Cancer cells-secreted exosomes convey pathophysiological features and function as intermediates of tumor progression and distant lesions genesis ^[48][49][50][70,71,72]. Several in vitro studies propose that in the micro-surrounding of a tumor, cancer cell-derived exosomes probably attack other neoplastic cells in preference to physiological cells, therefore employing them as selective distribution vehicles ^[78][100]. In addition, cancer cell-derived exosomes carry various DNA, including genomic, cytoplasmic, and mitochondrial DNA as particular cancer cargo, alongside with other cellular molecules such as RNA, proteins, and lipid rafts. All the previously mentioned biomolecules, that are pleiotropically functional in the receiver cell, contribute to the alteration of the tumor microenvironment, angiogenesis, metastasis, and immunity avoidance ^[79][101].

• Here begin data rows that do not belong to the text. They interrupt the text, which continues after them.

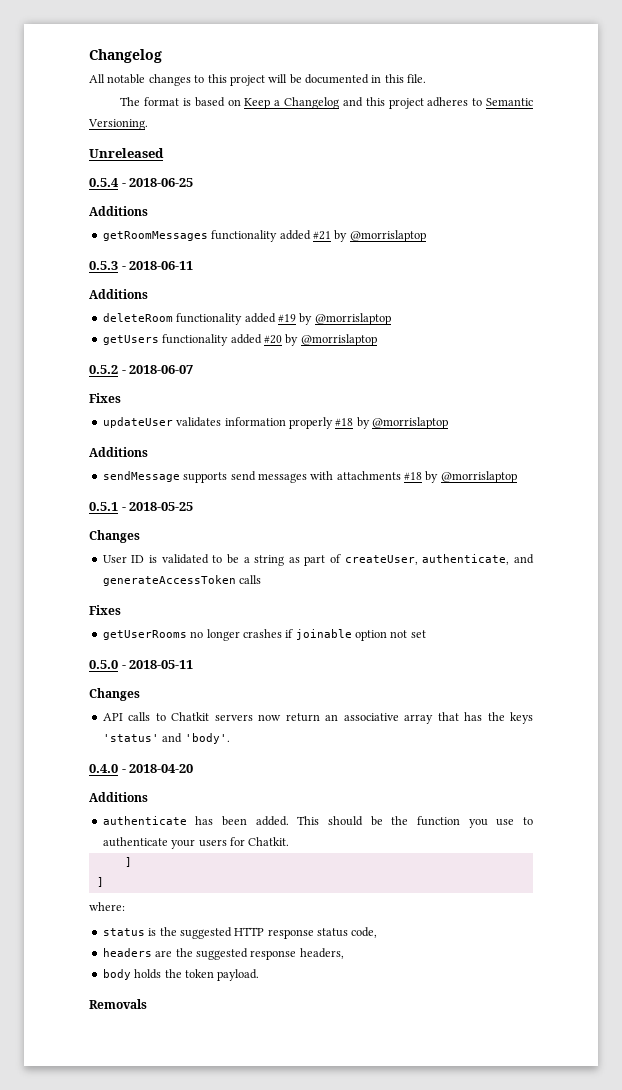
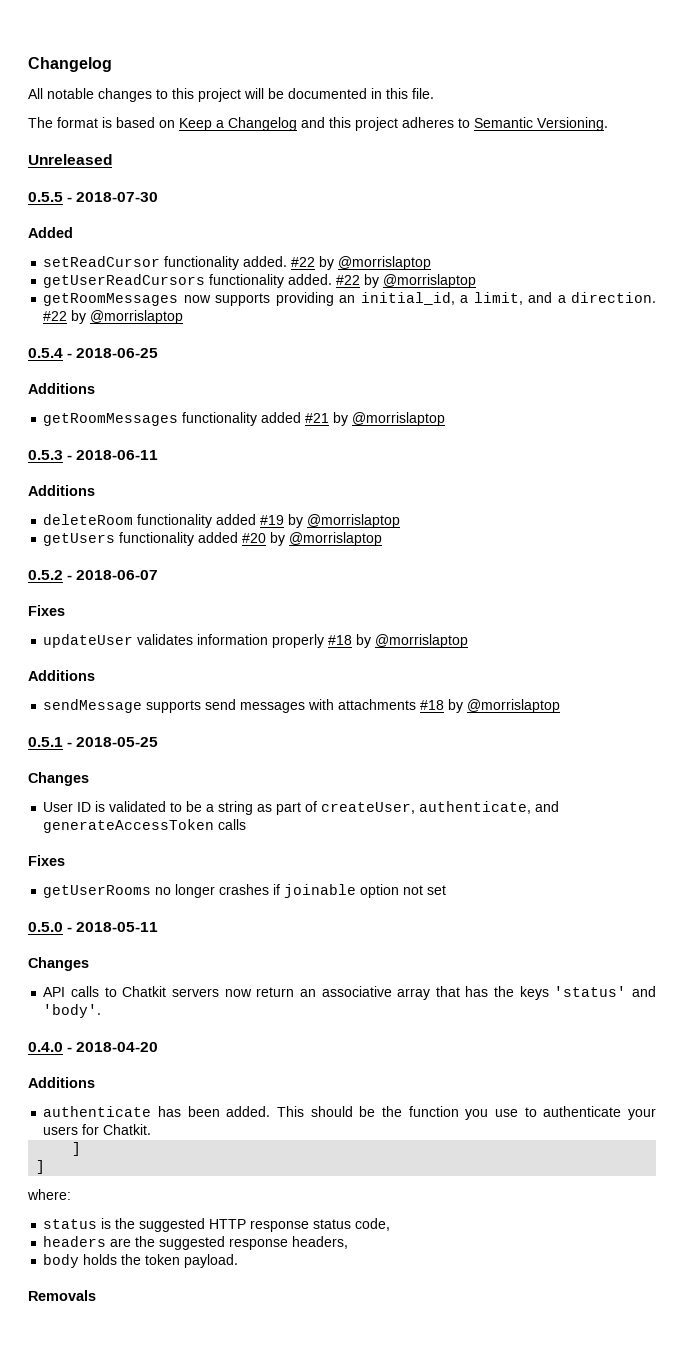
(164, 153) none -> [28,192,159,202] [28,227,73,238] [43,256,432,270] [43,274,477,288] [43,292,656,306] [43,310,184,324] // 0.5.5 - 2018-07-30 // Added // setReadCursor functionality added. #22 by @morrislaptop // getUserReadCursors functionality added. #22 by @morrislaptop // getRoomMessages now supports providing an initial_id, a limit, and a direction. #22 by @morrislaptop

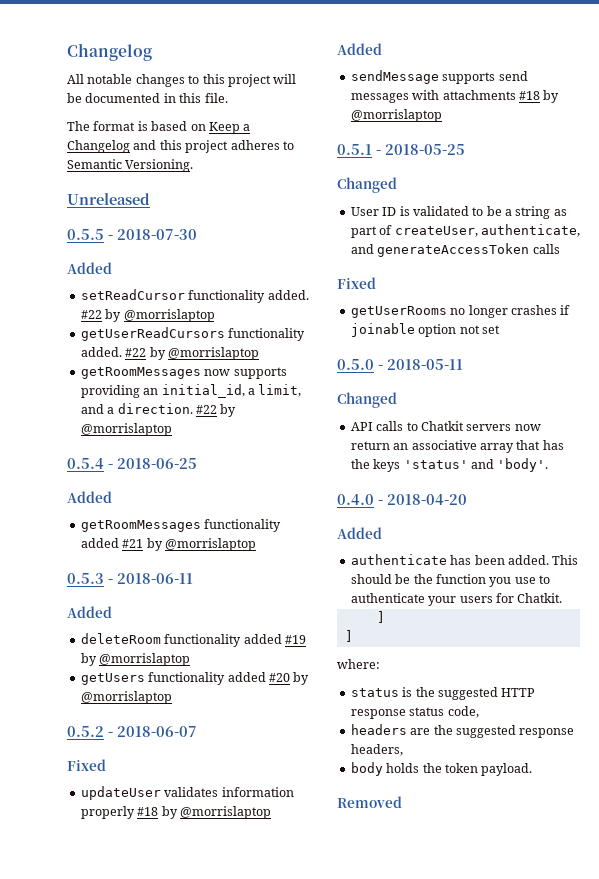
[28,383,95,394] Additions -> [67,491,112,503] Added
[28,485,95,496] Additions -> [67,606,112,618] Added
[28,605,65,616] Fixes -> [67,759,106,771] Fixed
[28,670,95,681] Additions -> [337,43,382,55] Added
[28,772,89,786] Changes -> [337,177,397,193] Changed
[28,855,65,866] Fixes -> [337,277,376,289] Fixed
[28,957,89,971] Changes -> [337,392,397,408] Changed
[28,1077,95,1088] Additions -> [337,527,382,539] Added
[28,1290,96,1301] Removals -> [337,796,402,808] Removed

Exosomes are responsible for their decisive role in cancer spreading because of their mediation in DNA horizontal transfer, comprising specific differentiations attributed to tumors. These differentiations occur by transmitting DNA from cancer cells to healthy ones, henceforth reflecting the transformation of the receiver cell to a condition premalignant or malignant. Exosome-derived miRNAs may also be considered as candidate biomarkers for glioma, although additional scientific attempts are required to promote the investigation of clinically helpful biomarkers for gliomas ^[80][102].

In brain cancer, a resistant cancer type in immune cell recruitment, exosomes originated from DCs have been considered as a favorable treatment strategy against glioma, applied in a mice model, and this immune-related and exosome-based approach constituted an unconventional therapy for GBM ^[81][26]. Another noteworthy property of exosomes is that they can traverse through an uninjured BBB and anatomical compartments through transcytosis, which is the common strategy of multicellular organisms utilized to selectively transport vesicular macromolecules between two surroundings without altering their unique composition ^[82][103].

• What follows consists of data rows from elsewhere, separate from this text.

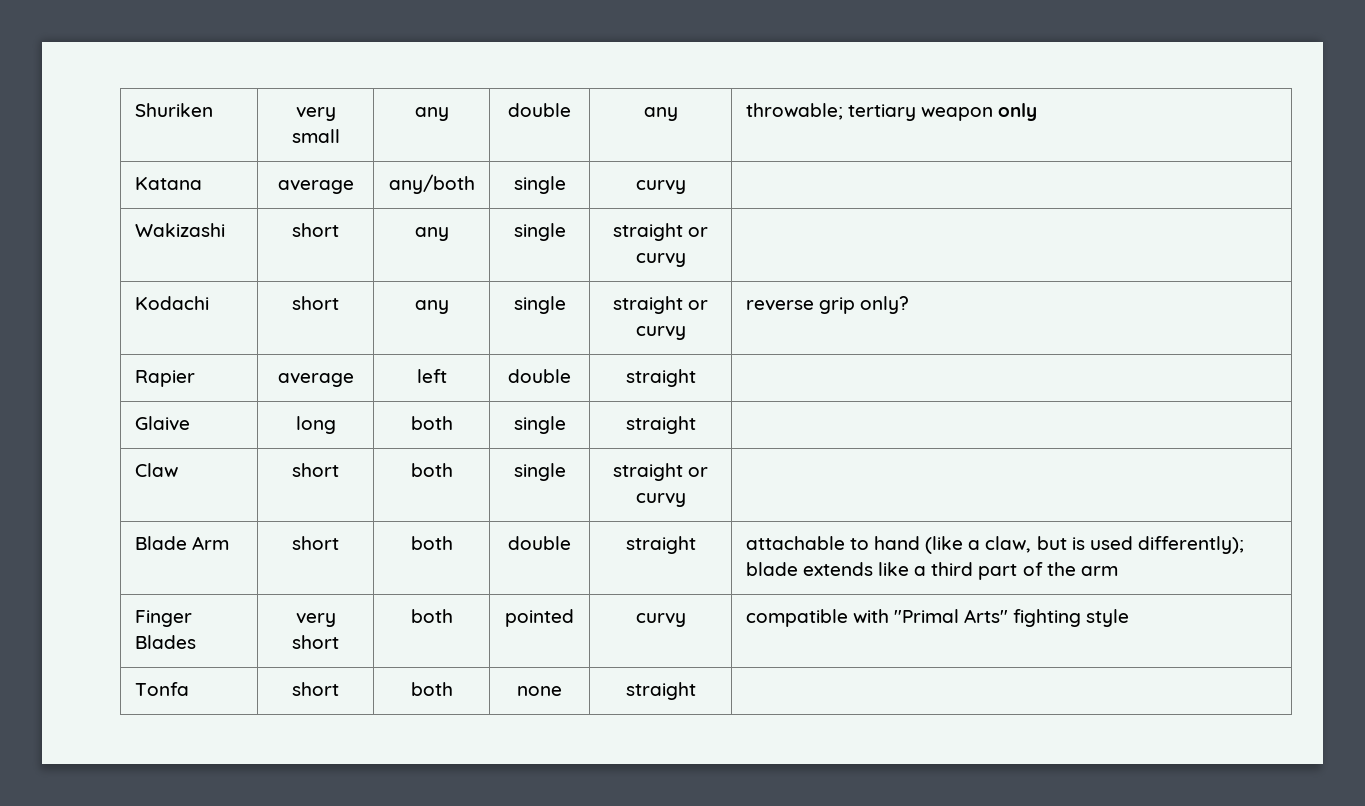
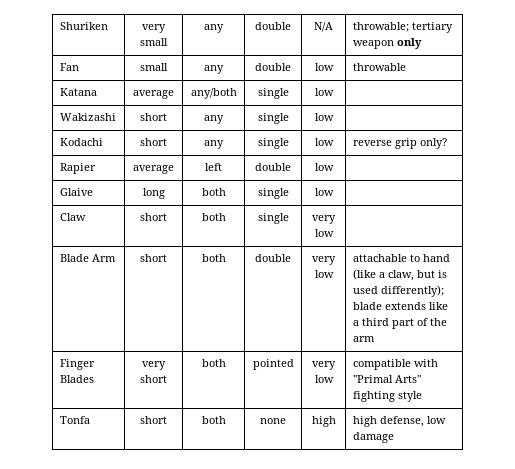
[643,107,678,121] any -> [314,22,333,32] N/A
(1038, 112) none -> [59,63,79,71] [140,63,168,71] [204,65,224,74] [255,63,291,71] [314,63,334,71] [352,63,406,71] // Fan | small | any | double | low | throwable
[635,180,686,194] curvy -> [314,88,334,96] low
[612,223,709,241] [635,253,686,267] straight or curvy -> [314,113,334,121] low
[612,296,709,314] [635,326,686,340] straight or curvy -> [314,138,334,146] low
[625,369,696,387] straight -> [314,163,334,171] low
[625,416,696,434] straight -> [314,188,334,196] low
[612,463,709,481] [635,493,686,507] straight or curvy -> [312,215,336,224] [314,229,334,237] very low
[625,536,696,554] straight -> [312,256,336,265] [314,270,334,278] very low
[635,613,686,627] curvy -> [312,361,336,370] [314,375,334,383] very low
[625,682,696,700] straight | -> [311,416,336,427] [352,416,446,427] [352,432,394,443] high | high defense, low damage

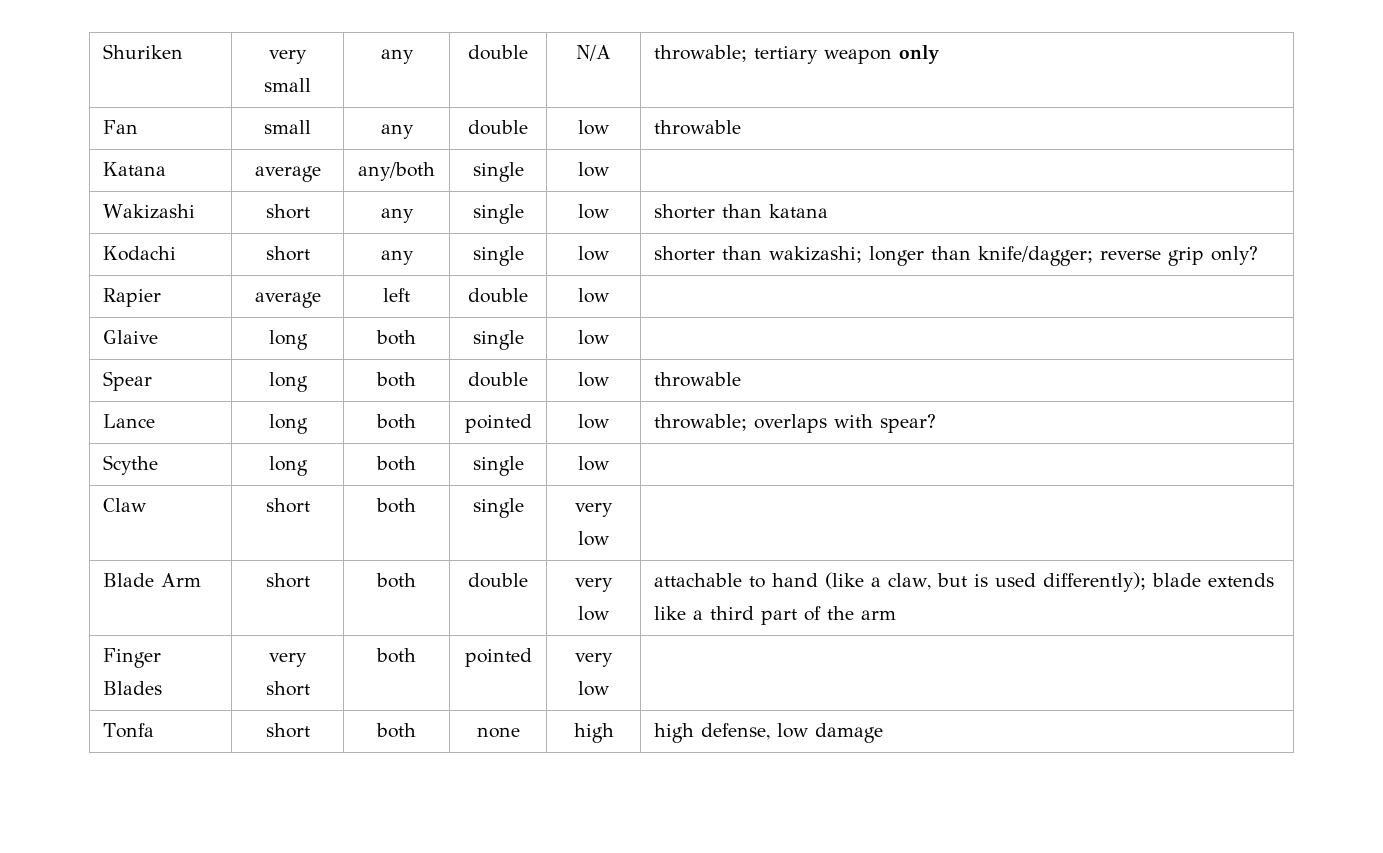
(334, 117) none -> [654,204,829,219] shorter than katana
(334, 142) none -> [654,246,1094,266] shorter than wakizashi; longer than knife/dagger;
(334, 192) none -> [103,371,153,391] [268,372,308,392] [376,372,416,387] [468,372,528,387] [578,372,610,387] [654,372,742,387] [103,414,156,428] [268,414,308,434] [376,414,416,429] [464,414,532,433] [578,414,610,429] [654,414,937,433] [103,455,159,475] [268,456,308,476] [376,456,416,471] [472,456,524,476] [578,456,610,471] // Spear | long | both | double | low | throwable // Lance | long | both | pointed | low | throwable; overlaps with spear? // Scythe | long | both | single | low |
[352,359,438,370] [352,375,421,383] [352,391,422,402] compatible with "Primal Arts" fighting style -> (610, 688) none

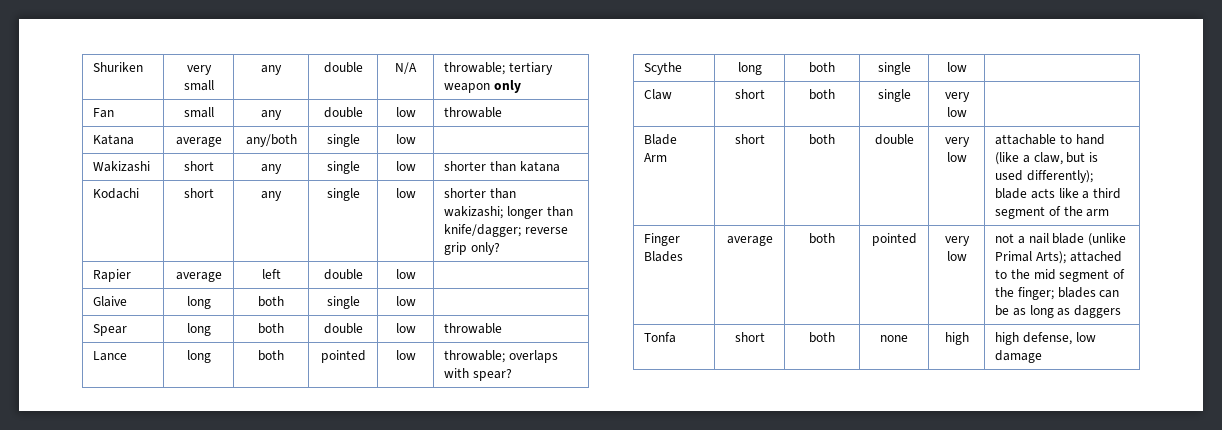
[1208,573,1275,587] extends -> [1031,188,1056,199] acts
[761,609,798,625] part -> [995,206,1046,219] segment
[269,653,307,667] [265,681,310,696] very short -> [726,236,773,246] average
(610, 688) none -> [995,233,1127,246] [995,251,1122,264] [995,269,1126,282] [995,287,1120,300] [995,305,1122,318] not a nail blade (unlike Primal Arts); attached to the mid segment of the finger; blades can be as long as daggers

In contrast to the natural ones, exosomes derived from desired design and modifications could eliminate the restrictions derived from natural exosomes, such as lack of target recognition capability, insufficient half-life in circulation, and a small quantity of functional molecules. Similarly, exosomes profit concomitantly from their content in surface-decorated and encapsulated molecules ^[83][104].

Many attempts have been made to clarify the properties of TdEXs as sources of tumor antigens and immune adjuvants. Nevertheless, several statements have proposed TdEXs to be involved with pro-tumorigenic roles. The complicated functionalities of TdEXs must be investigated exhaustively, and an in-depth exploration into TdEX biogeneration and identification will expand their usefulness by permitting the TdEXs optimization reflecting on the alleviation of their adverse features and amplifying their potency ^[35][14].